I attempted to build a suicide black deck, and totally forgot about mutilates.

 personally I disagree by not having Nantuko Shade in the deck.. I also like Hypnotic Spector's in the deck too,

 I don't think Suicide Black will work much at all until Destiny drops us some Negators (they just rock the socks off of Control) even Masticore will work better.. but right now there just isn't a lot out there.. the only other thing I could mention is, where is Drain Life or Consume Spirit.. it just seems like it needs a better win condition then just a bunch of 2 cost guys.. 2 cost guys that arn't Nantuko Shades.. . anyways.. good article..

but flash is the best deck and until they can find a way to effectively neuter it better.. it will still be the best deck.

by hamtastic at Sun, 11/18/2007 - 18:12
hamtastic's picture

Actually, the random boldness is from the article editor.  It's something that I struggle with every week in my column.  I'm not sure what causes it to happen so randomly but it's a pain to prevent.  I usually have to de-bold and save a few times before it takes.

Just sayin'   :)

And yes, a good article.. of course, I'm partial to Black decks anyway. :)

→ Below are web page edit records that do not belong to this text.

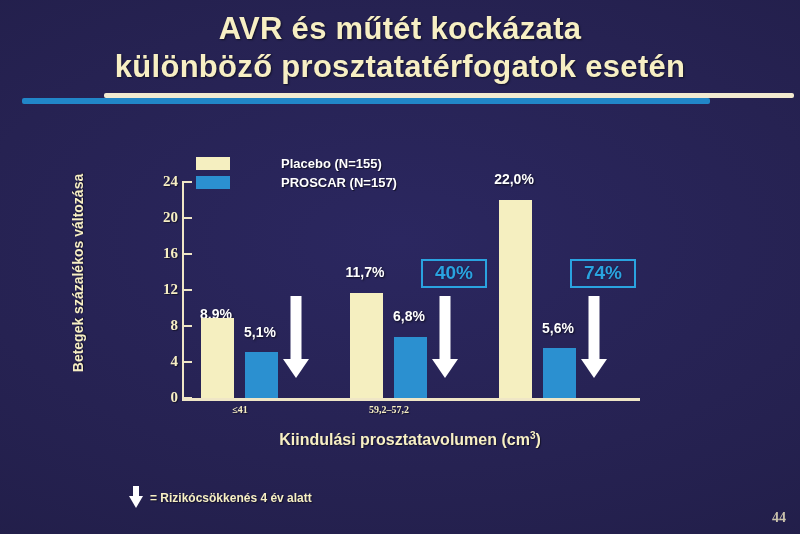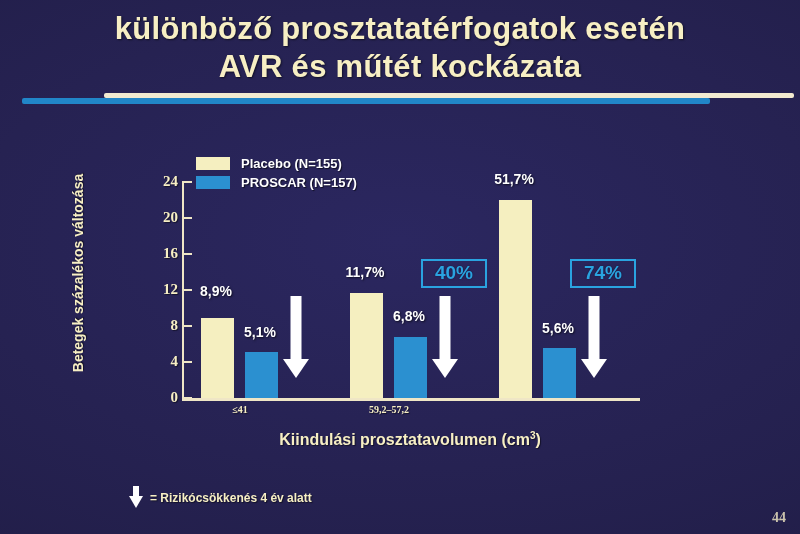"különböző prosztatatérfogatok esetén" span.title-line { order: before "AVR és műtét kockázata" -> after "AVR és műtét kockázata" }
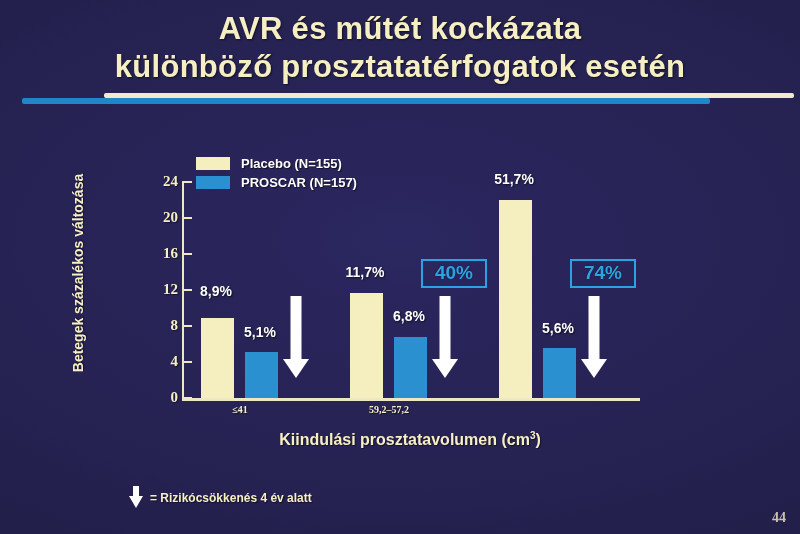"Placebo (N=155)" .legend-row { gap: none -> 40px }
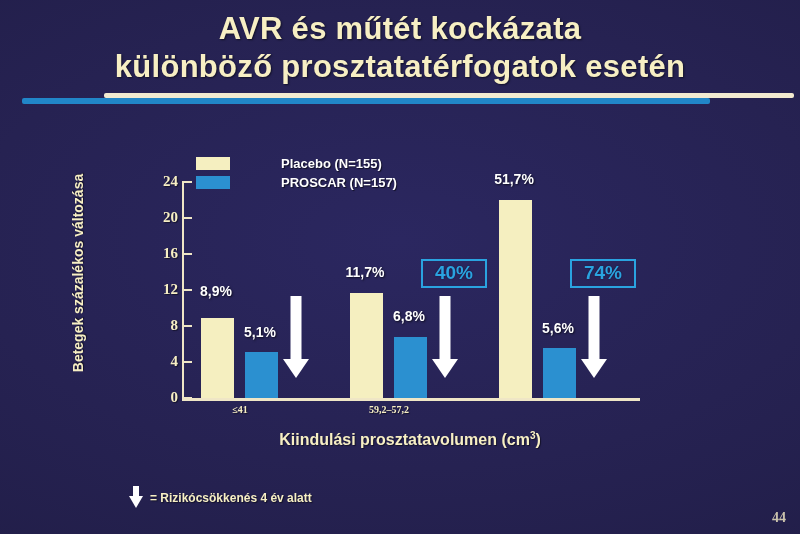"51,7%" div.vlabel { text: 51,7% -> 22,0% }
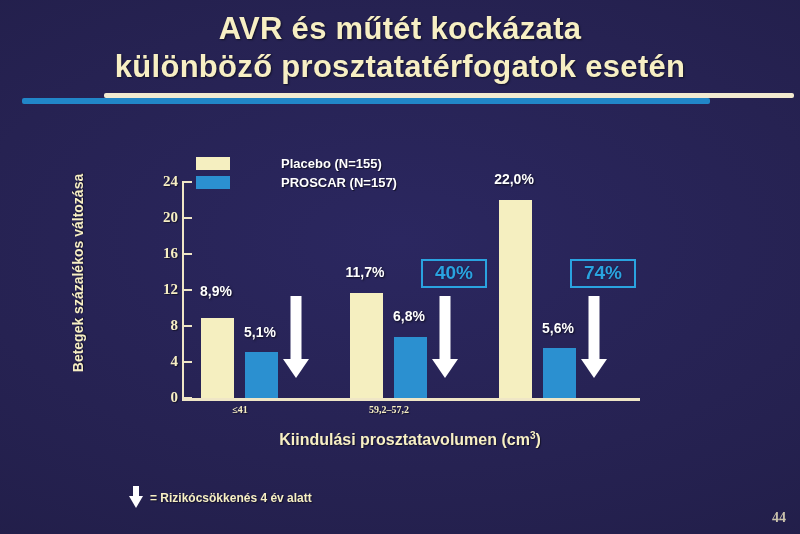"8,9%" div.vlabel { top: 283px -> 306px }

by JXClaytor at Mon, 11/19/2007 - 01:57
JXClaytor's picture

Yeah I tried to cut the bold out, but the program was having no part of that.  :(   

by Anonymous (Unregistered) 68.147.43.81 (not verified) at Sun, 11/18/2007 - 13:31
Anonymous (Unregistered) 68.147.43.81's picture

Good article, I was just wondering why you have Cruel Edict in place of Chainer's Edict.  Isn't chainer's pretty much strictly superior?

by Javasci at Sun, 11/18/2007 - 14:42
Javasci's picture

I have two complaints:

1) Please, for the love of whatever deity you believe in, cut out the bold.

2) You only mention combo when it's thrust in your face (that is, when you play against it).  Flash is not only the best deck in the current metagame (at least in your opinion, as well as mine), it's the best deck in a vacuum in the format.  I'd think it deserves more mention than you gave it.

However, the rest was great.  Had it not been for those two, this'd have been a 5.  (As it is, it's a 3.)